◆ Problem description: Without the pictures, set down every line of the data exactly.

◆ Supplied material:
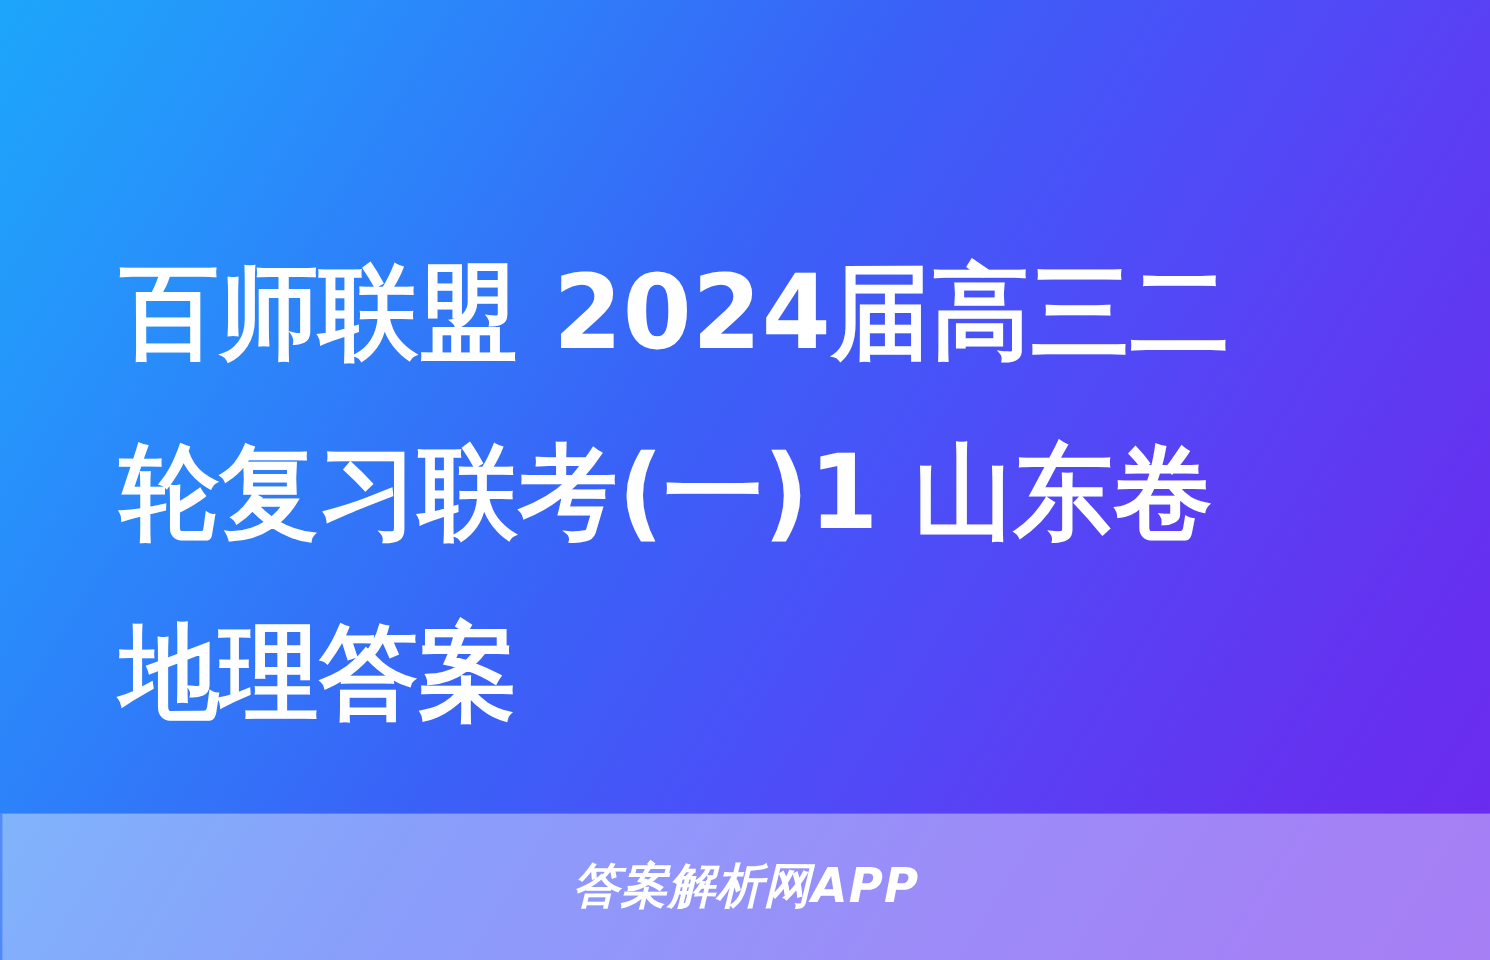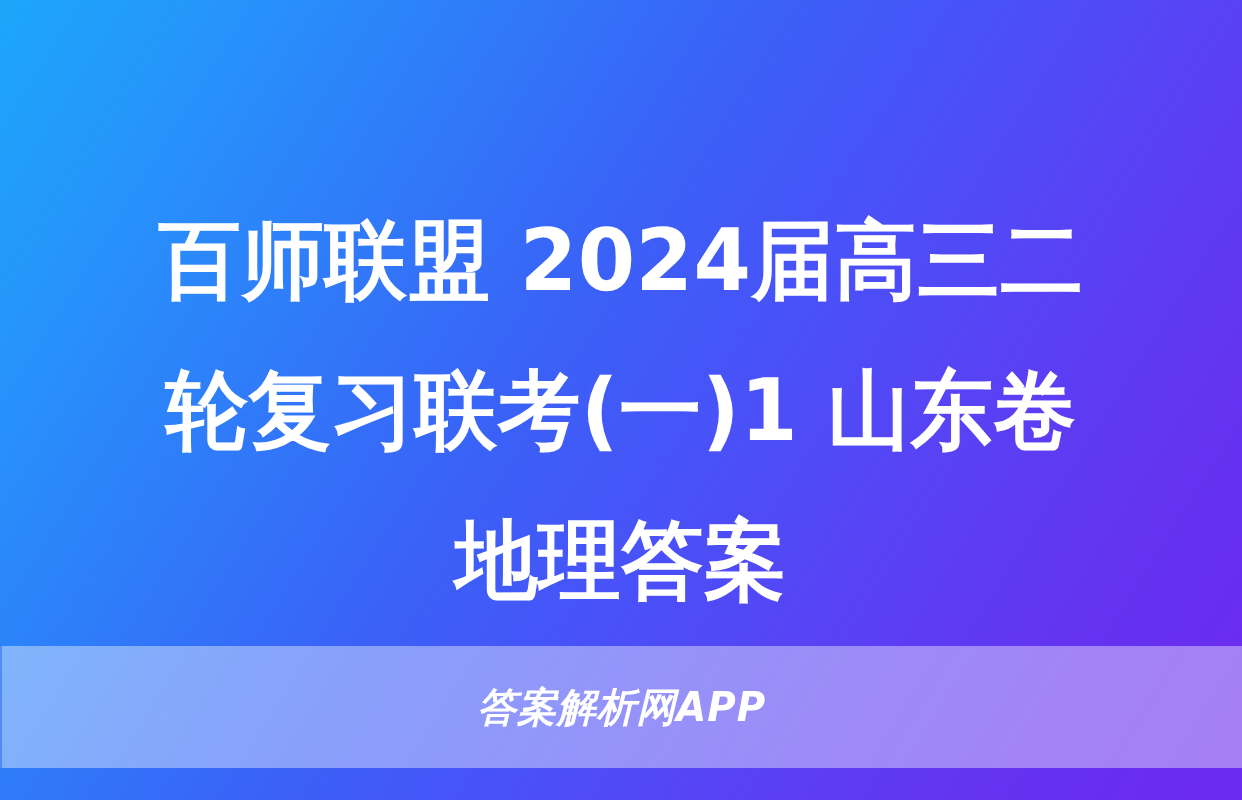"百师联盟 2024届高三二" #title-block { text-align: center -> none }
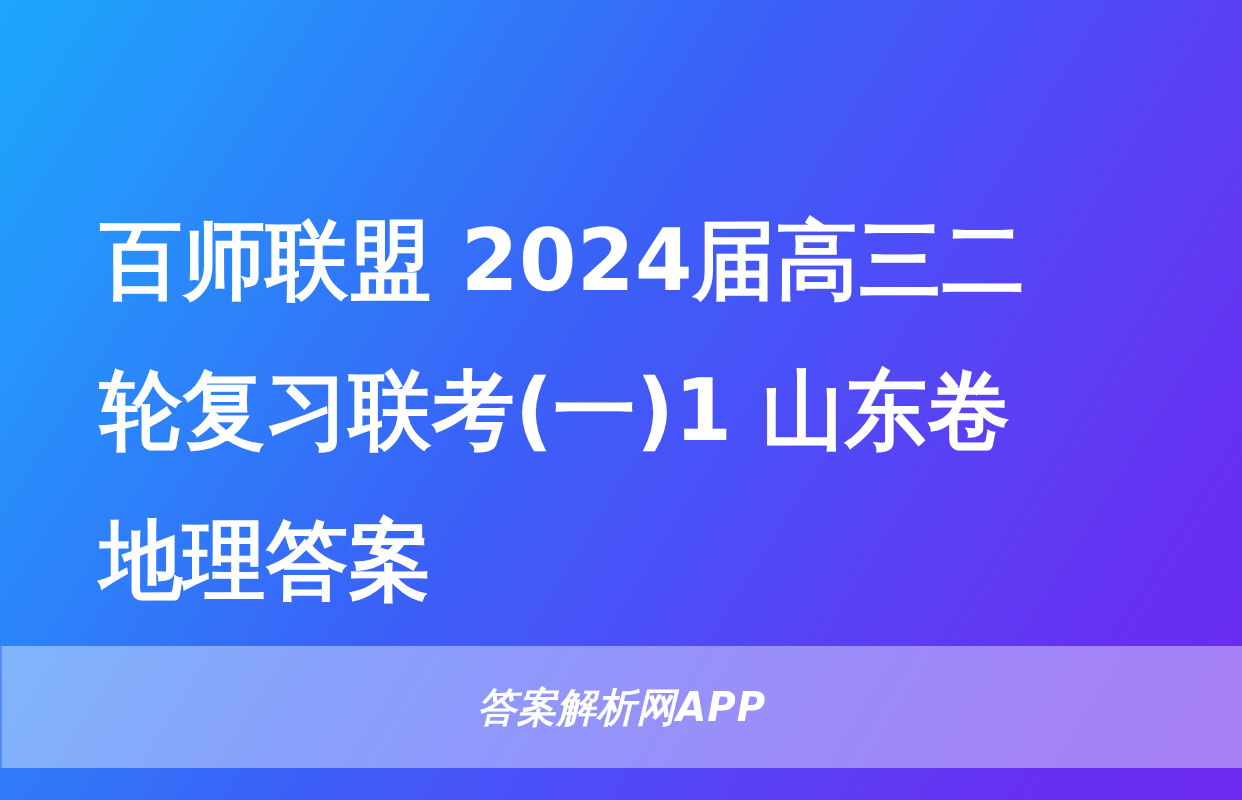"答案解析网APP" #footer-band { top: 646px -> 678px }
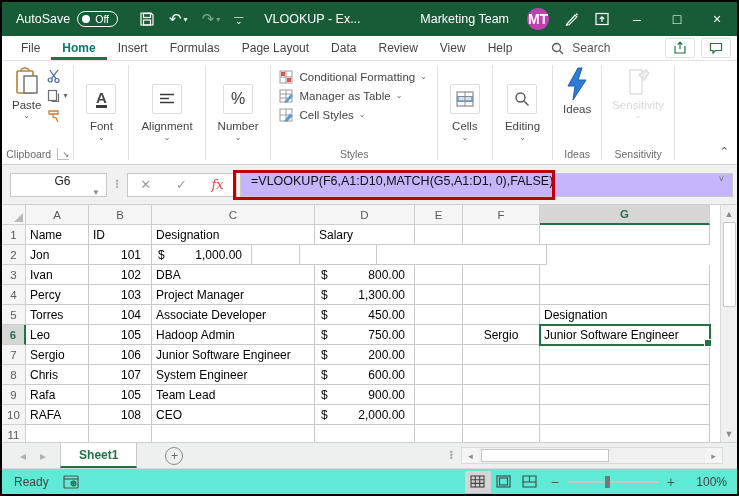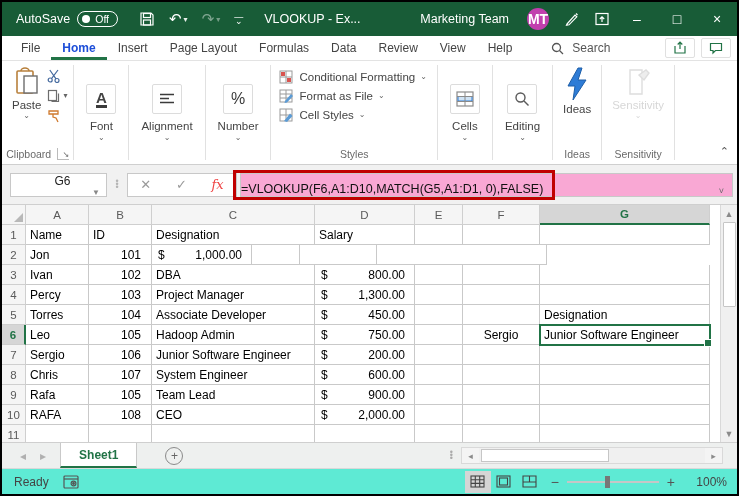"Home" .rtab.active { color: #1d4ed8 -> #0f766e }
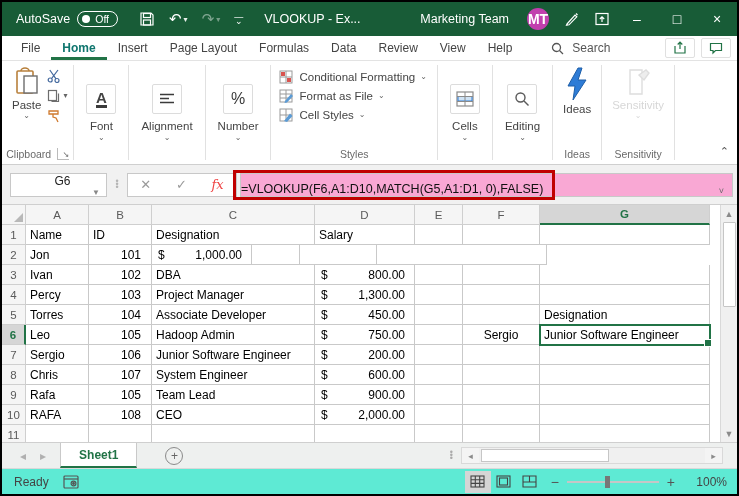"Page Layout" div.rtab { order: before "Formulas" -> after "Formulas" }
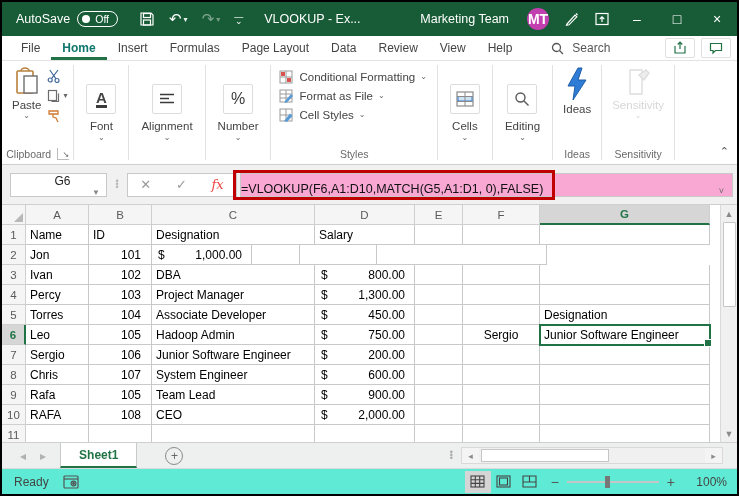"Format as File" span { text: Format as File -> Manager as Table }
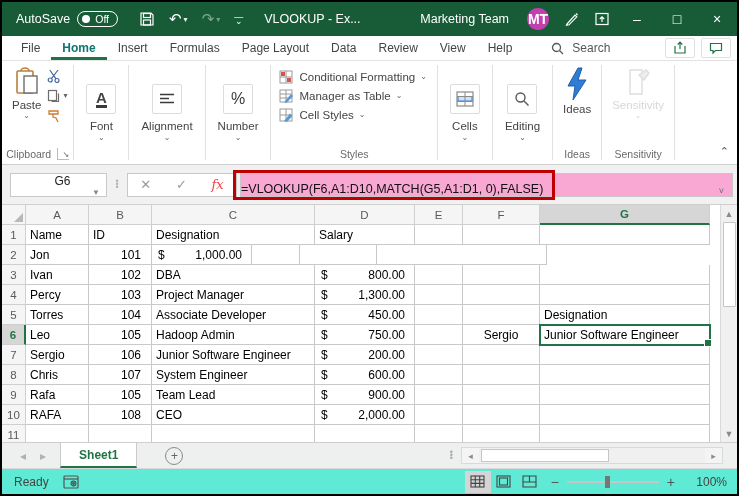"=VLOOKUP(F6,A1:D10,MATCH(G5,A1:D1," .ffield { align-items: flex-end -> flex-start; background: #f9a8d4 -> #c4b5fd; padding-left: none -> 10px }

◆ Problem solution:
"百师联盟 2024届高三二" #title-block { text-align: center -> none }
"答案解析网APP" #footer-band { top: 646px -> 678px }
"Home" .rtab.active { color: #1d4ed8 -> #0f766e }
"Page Layout" div.rtab { order: before "Formulas" -> after "Formulas" }
"Format as File" span { text: Format as File -> Manager as Table }
"=VLOOKUP(F6,A1:D10,MATCH(G5,A1:D1," .ffield { align-items: flex-end -> flex-start; background: #f9a8d4 -> #c4b5fd; padding-left: none -> 10px }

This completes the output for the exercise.